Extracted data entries
++++++++++++++++++++
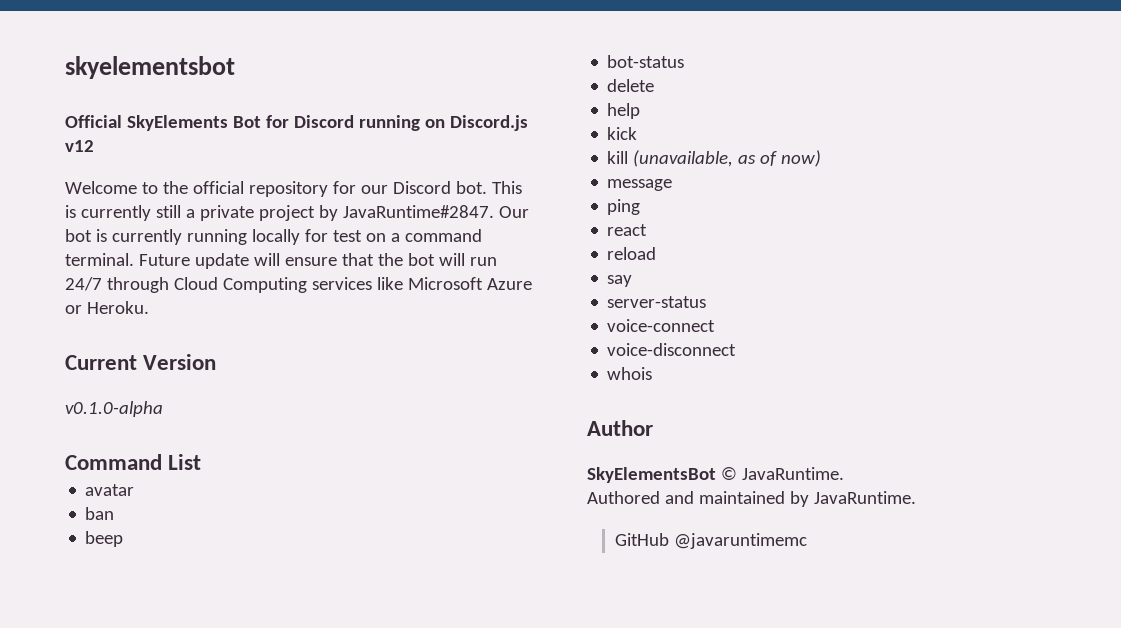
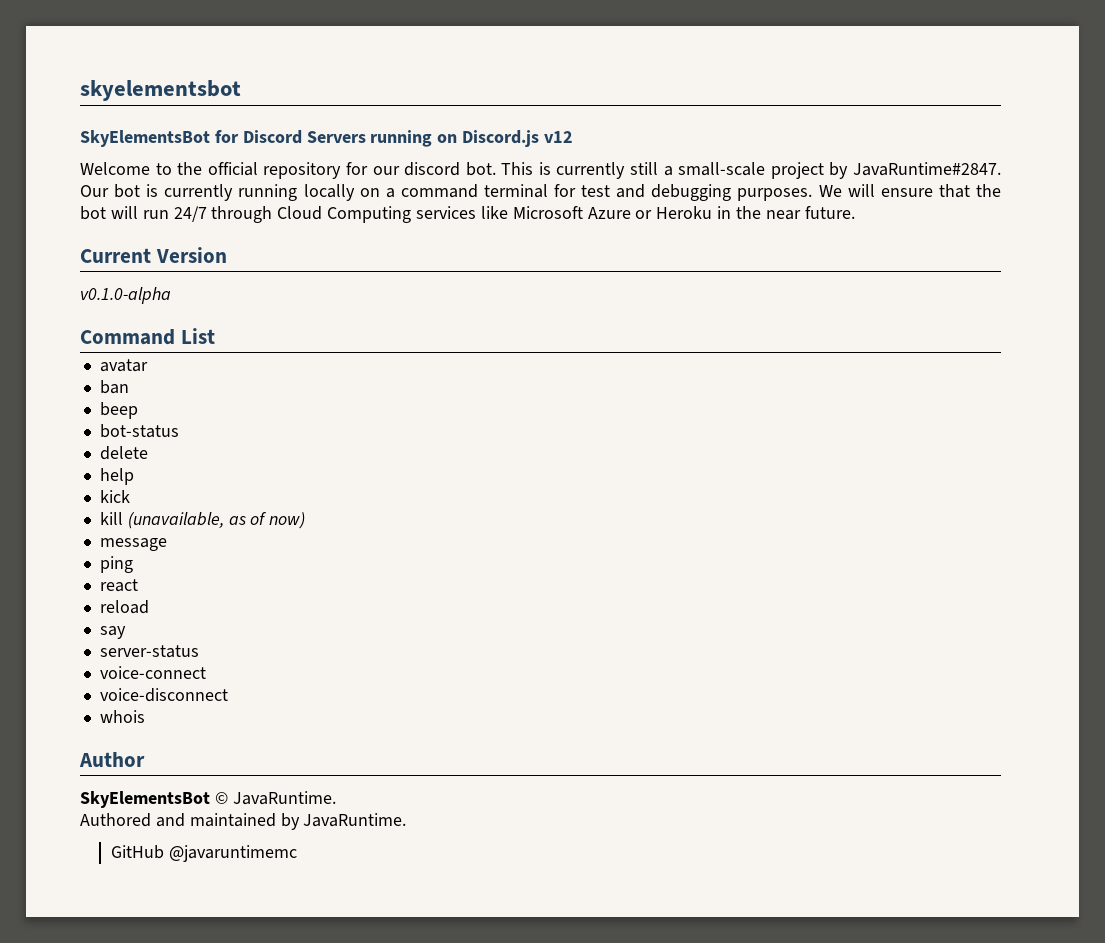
[65,115,261,131] Official SkyElements Bot -> [80,130,210,147] SkyElementsBot
(354, 121) none -> [306,131,366,143] Servers
[392,181,451,194] Discord -> [404,162,461,176] discord
[199,205,254,221] private -> [678,162,766,176] small-scale
[304,229,362,242] for test -> (355, 192) none
[65,253,249,269] terminal. Future update -> [483,184,842,201] terminal for test and debugging purposes. We
[86,301,149,314] Heroku. -> [656,206,855,220] Heroku in the near future.

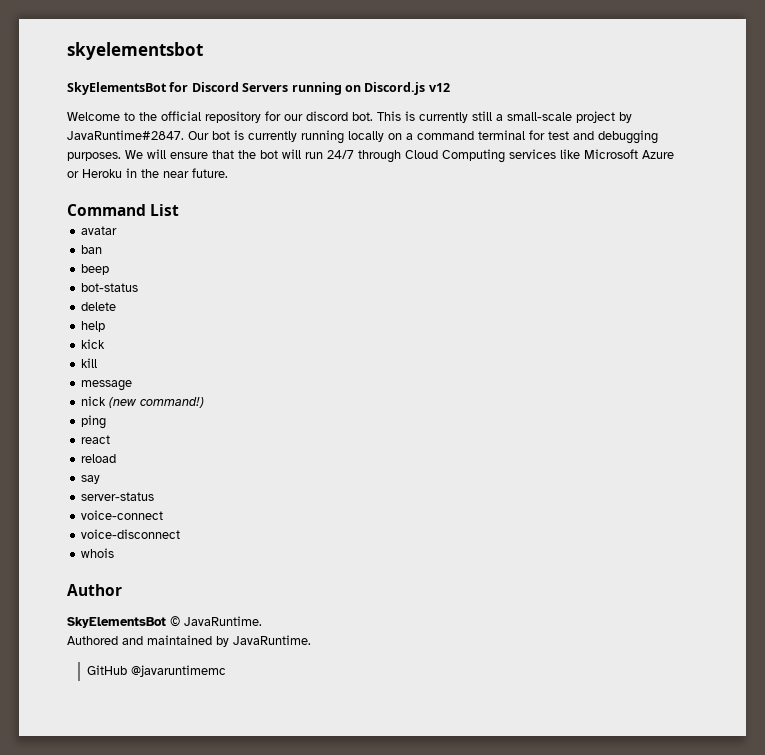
[80,247,227,263] [80,287,171,304] // Current Version // v0.1.0-alpha -> (228, 173) none
[127,512,306,529] [99,538,167,551] (unavailable, as of now) // message -> [81,380,133,391] [81,396,205,408] // message // nick (new command!)

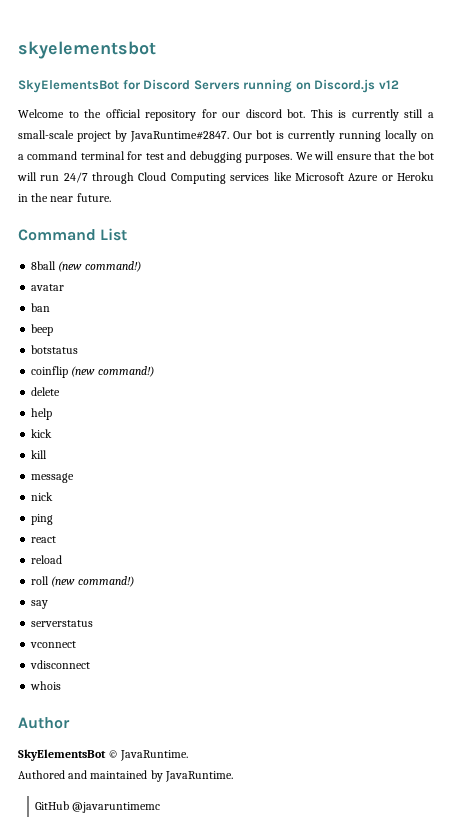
(180, 210) none -> [31,261,141,272] // 8ball (new command!)
[81,283,139,292] bot-status -> [31,345,79,354] [31,366,154,378] botstatus // coinflip (new command!)
[109,397,205,408] (new command!) -> (54, 496) none
[81,475,101,484] [81,492,155,501] [81,510,164,520] [81,529,181,539] say // server-status // voice-connect // voice-disconnect -> [31,576,134,587] [31,600,49,609] [31,620,94,627] [30,641,77,648] [30,660,91,669] roll (new command!) // say // serverstatus // vconnect // vdisconnect

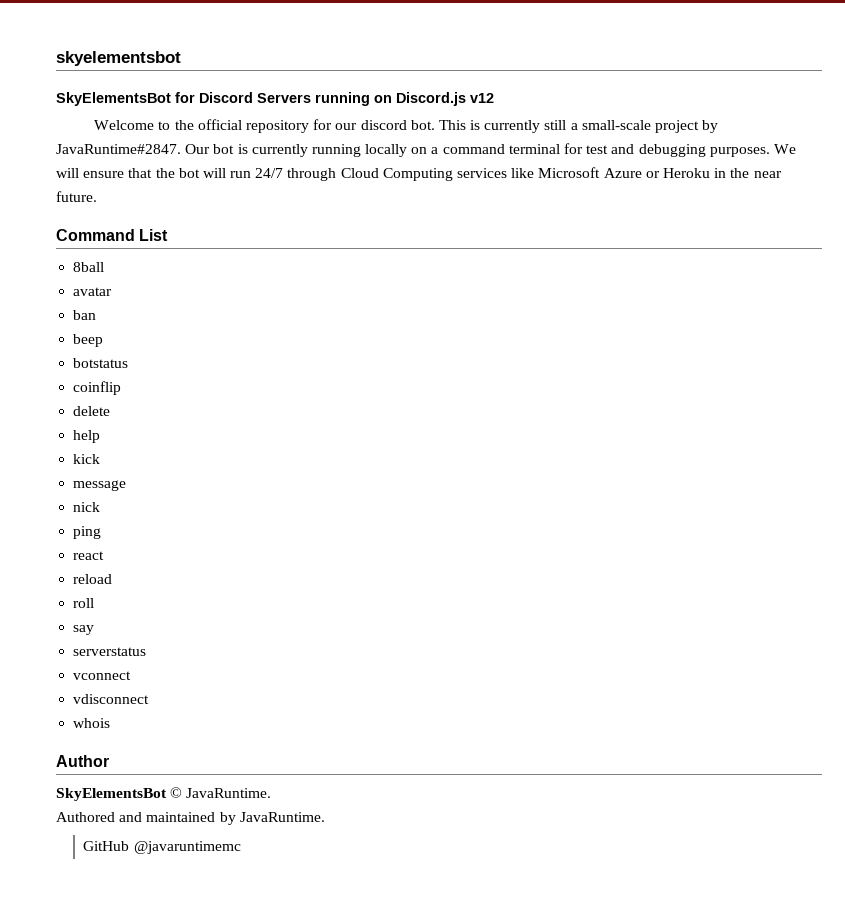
[58,261,141,272] (new command!) -> (105, 267) none
[71,366,154,377] (new command!) -> (122, 388) none
[31,450,48,459] // kill -> (101, 459) none
[51,576,134,587] (new command!) -> (95, 603) none

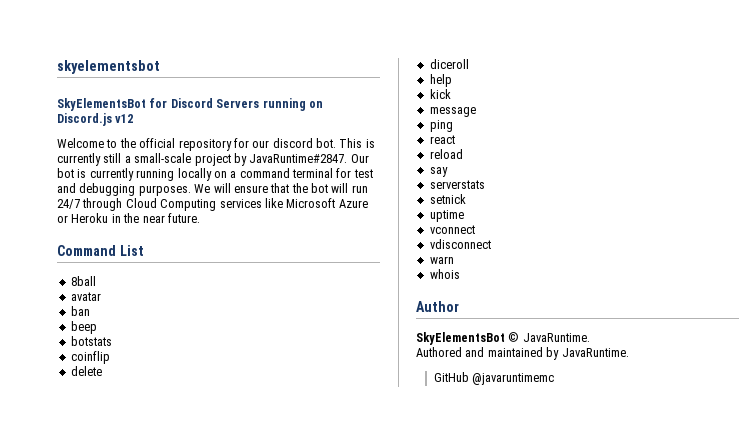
[73,358,129,368] botstatus -> [70,336,112,346] botstats
(111, 411) none -> [429,59,469,69] // diceroll
[73,502,101,512] // nick -> (476, 112) none
[73,598,95,608] // roll -> (463, 154) none
[73,647,147,656] serverstatus -> [429,180,485,189] [429,194,466,204] [429,210,464,222] serverstats // setnick // uptime
(150, 699) none -> [429,256,454,264] // warn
++++++++++++++++++++
What you will do: For the entries above, state how many lines contain the word "command". Provide the number by itself.

Exercise response: 8